(Material supplied begins)

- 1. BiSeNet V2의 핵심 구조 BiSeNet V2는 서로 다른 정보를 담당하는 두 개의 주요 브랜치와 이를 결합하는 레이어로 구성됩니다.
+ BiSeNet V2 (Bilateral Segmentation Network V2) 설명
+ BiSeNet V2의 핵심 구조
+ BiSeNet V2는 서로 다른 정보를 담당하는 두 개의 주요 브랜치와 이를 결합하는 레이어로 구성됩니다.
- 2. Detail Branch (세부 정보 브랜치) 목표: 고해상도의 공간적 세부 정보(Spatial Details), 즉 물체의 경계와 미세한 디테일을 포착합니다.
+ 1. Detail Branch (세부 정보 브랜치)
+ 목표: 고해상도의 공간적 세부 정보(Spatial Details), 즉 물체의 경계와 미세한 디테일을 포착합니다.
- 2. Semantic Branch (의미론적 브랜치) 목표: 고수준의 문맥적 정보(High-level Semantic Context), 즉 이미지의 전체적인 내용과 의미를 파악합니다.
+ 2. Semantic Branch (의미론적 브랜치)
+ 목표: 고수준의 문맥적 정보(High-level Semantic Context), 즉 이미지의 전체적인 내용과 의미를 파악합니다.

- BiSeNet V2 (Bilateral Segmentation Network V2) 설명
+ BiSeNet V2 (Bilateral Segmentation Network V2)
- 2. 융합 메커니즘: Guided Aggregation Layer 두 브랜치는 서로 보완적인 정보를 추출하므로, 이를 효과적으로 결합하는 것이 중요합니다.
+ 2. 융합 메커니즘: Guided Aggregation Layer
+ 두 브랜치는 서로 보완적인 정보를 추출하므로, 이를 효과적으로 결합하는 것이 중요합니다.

(Material supplied ends)
(Material supplied begins)

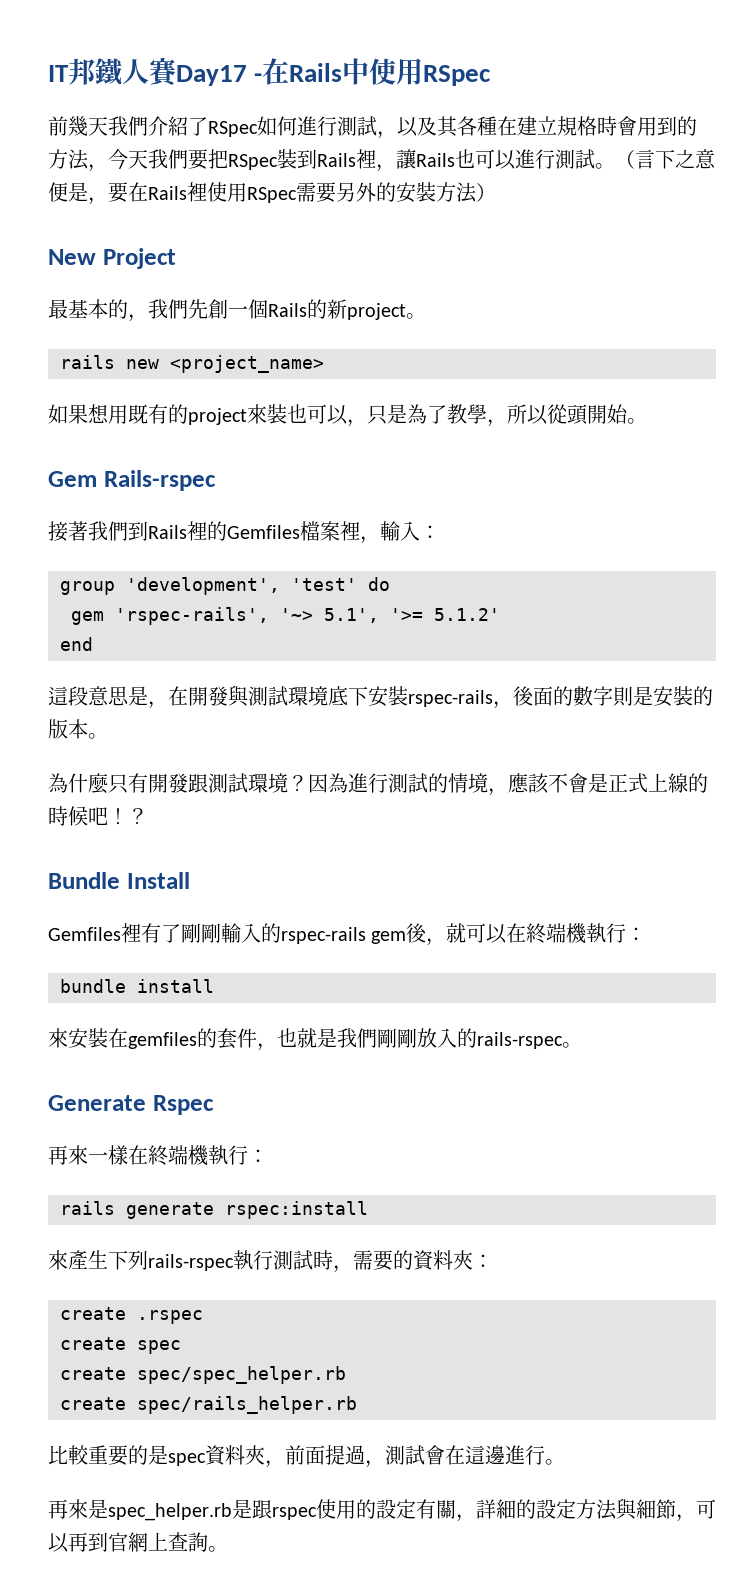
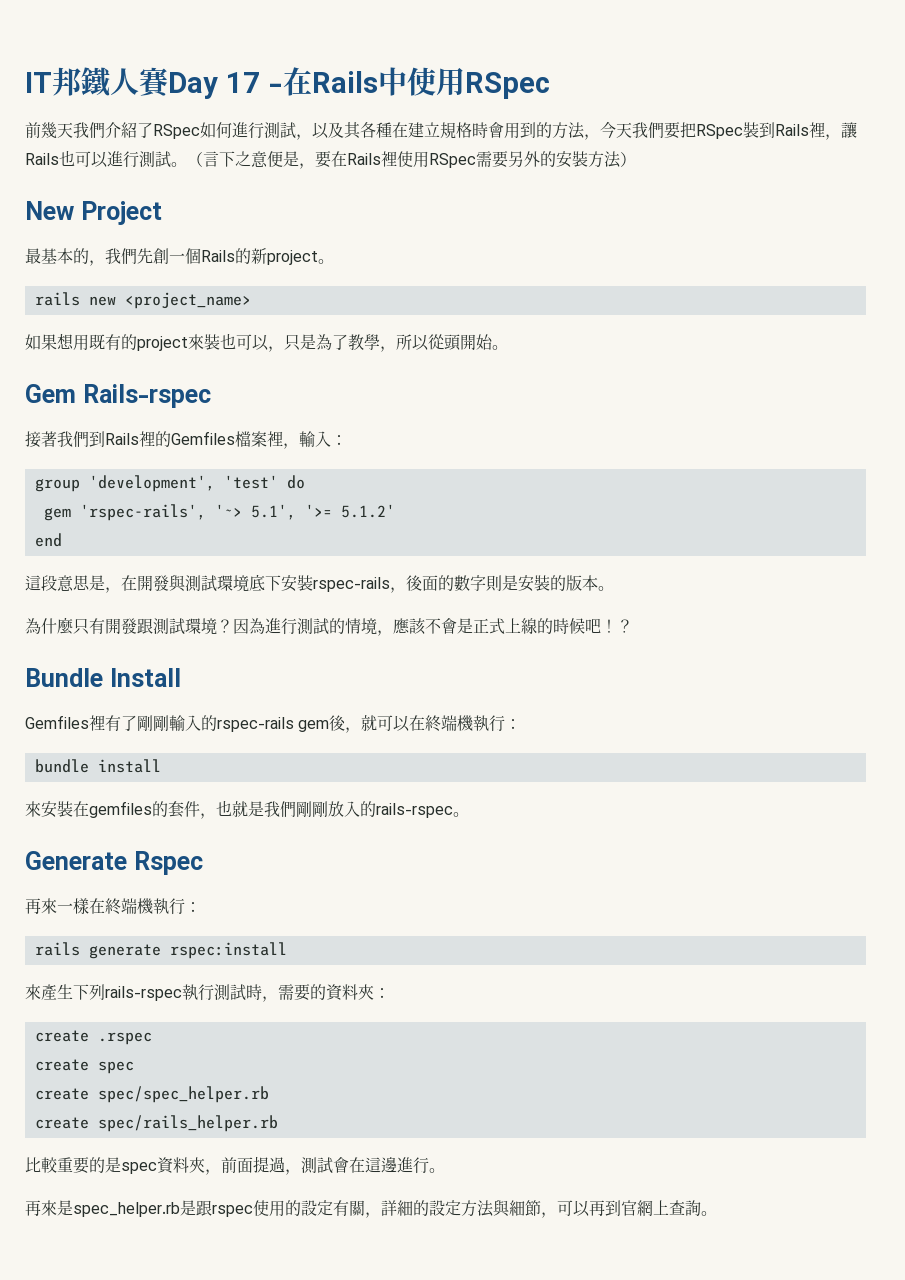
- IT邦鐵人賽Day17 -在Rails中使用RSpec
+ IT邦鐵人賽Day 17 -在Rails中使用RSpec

(Material supplied ends)
(Material supplied begins)

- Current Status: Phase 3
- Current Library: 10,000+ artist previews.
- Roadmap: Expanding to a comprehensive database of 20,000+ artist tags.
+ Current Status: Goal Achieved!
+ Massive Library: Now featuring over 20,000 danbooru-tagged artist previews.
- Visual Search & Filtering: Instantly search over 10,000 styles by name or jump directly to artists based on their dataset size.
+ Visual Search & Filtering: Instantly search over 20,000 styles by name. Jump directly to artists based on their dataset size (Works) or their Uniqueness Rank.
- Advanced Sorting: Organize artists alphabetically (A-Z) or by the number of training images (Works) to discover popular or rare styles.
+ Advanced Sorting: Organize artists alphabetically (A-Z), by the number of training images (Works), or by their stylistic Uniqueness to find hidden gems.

(Material supplied ends)

* [About this task]: Taking the entries above, print exactly the lines starting at the line with "- 1. BiSeNet" and ending at the line with "1. Detail Branch (세부 정보 브랜치)", both included.

* [Answer box]:
- 1. BiSeNet V2의 핵심 구조 BiSeNet V2는 서로 다른 정보를 담당하는 두 개의 주요 브랜치와 이를 결합하는 레이어로 구성됩니다.
+ BiSeNet V2 (Bilateral Segmentation Network V2) 설명
+ BiSeNet V2의 핵심 구조
+ BiSeNet V2는 서로 다른 정보를 담당하는 두 개의 주요 브랜치와 이를 결합하는 레이어로 구성됩니다.
- 2. Detail Branch (세부 정보 브랜치) 목표: 고해상도의 공간적 세부 정보(Spatial Details), 즉 물체의 경계와 미세한 디테일을 포착합니다.
+ 1. Detail Branch (세부 정보 브랜치)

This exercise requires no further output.